The Food and Drug Administration (FDA) granted an orphan drug designation to utidelone injectable (UTD1) for the treatment of brain metastases in patients with breast cancer, according to a press release from Biostar Pharmaceuticals, the manufacturer of the drug.
The agency grants orphan drug designations to drugs that show potential in treating a rare disease. The designation comes with trial tax credits, fee exemptions and the potential of seven years of market exclusivity, per the FDA.
An Unmet Need for Brain Metastases
New therapies are needed for breast cancer that has spread to the brain, as long-term survival for this patient population is poor, according to Biostar.

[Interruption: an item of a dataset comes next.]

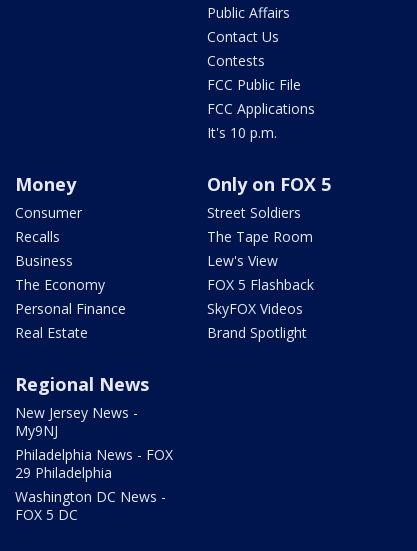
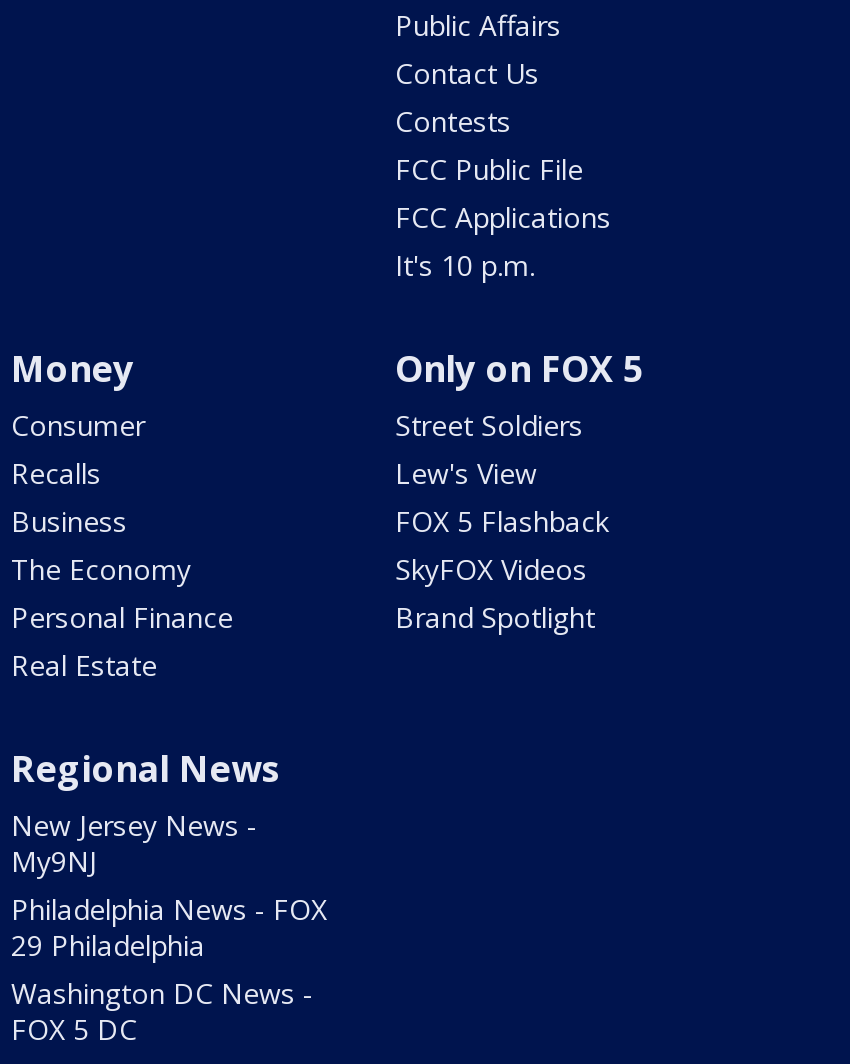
- The Tape Room

moved up: Lew's View | FOX 5 Flashback | SkyFOX Videos | Brand Spotlight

Approximately 30% of patients with metastatic breast cancer will have disease in the brain. The median survival for this group is approximately 7.2 months and 3.5 months for patients with triple-negative disease.
Brain metastases are difficult to treat because most therapies cannot cross the blood-brain barrier, which is a membrane that regulates what kind of molecules can pass into the brain and central nervous system, according to the National Institutes of Health.
READ MORE: Educated Patient® Breast Cancer Summit at MBCC Treating Brain Metastases
UTD1 Crosses the Blood-Brain Barrier
UTD1, however, has demonstrated the ability to cross the blood-brain barrier.
The small phase 2 UTOBIA-BM trial of UTD1 plus etoposide and Avastin (bevacizumab) showed that 73% of patients with HER2-negative breast cancer brain metastases responded to the therapy. Further, 91% experienced a central nervous system clinical benefit. At the last time the researchers collected data, not enough patients experienced disease progression or death to calculate an average time until either of those events.
Patients in the trial were all female and had a life expectancy of 12 weeks or longer. All patients had prior HER2-targeted therapy and TKI therapy.
Another phase 2 trial of UTD1 with Avastin in 46 patients with HER2-negative breast cancer with brain metastases showed that patients lived for a median of 7.7 months before their disease got worse. At 12 months, 74.4% of patients were still alive. Now, Biostar plans on studying UTD1 in other diseases as well.
“Considering [UTD1’s] excellent [blood-brain barrier]-crossing capability and its therapeutic potential for brain tumors, Biostar Pharma also plans to advance the clinical studies of [UTD1] injectable for the treatments of other brain tumors such as lung cancer brain metastasis and glioma this year,” the company said in the press release.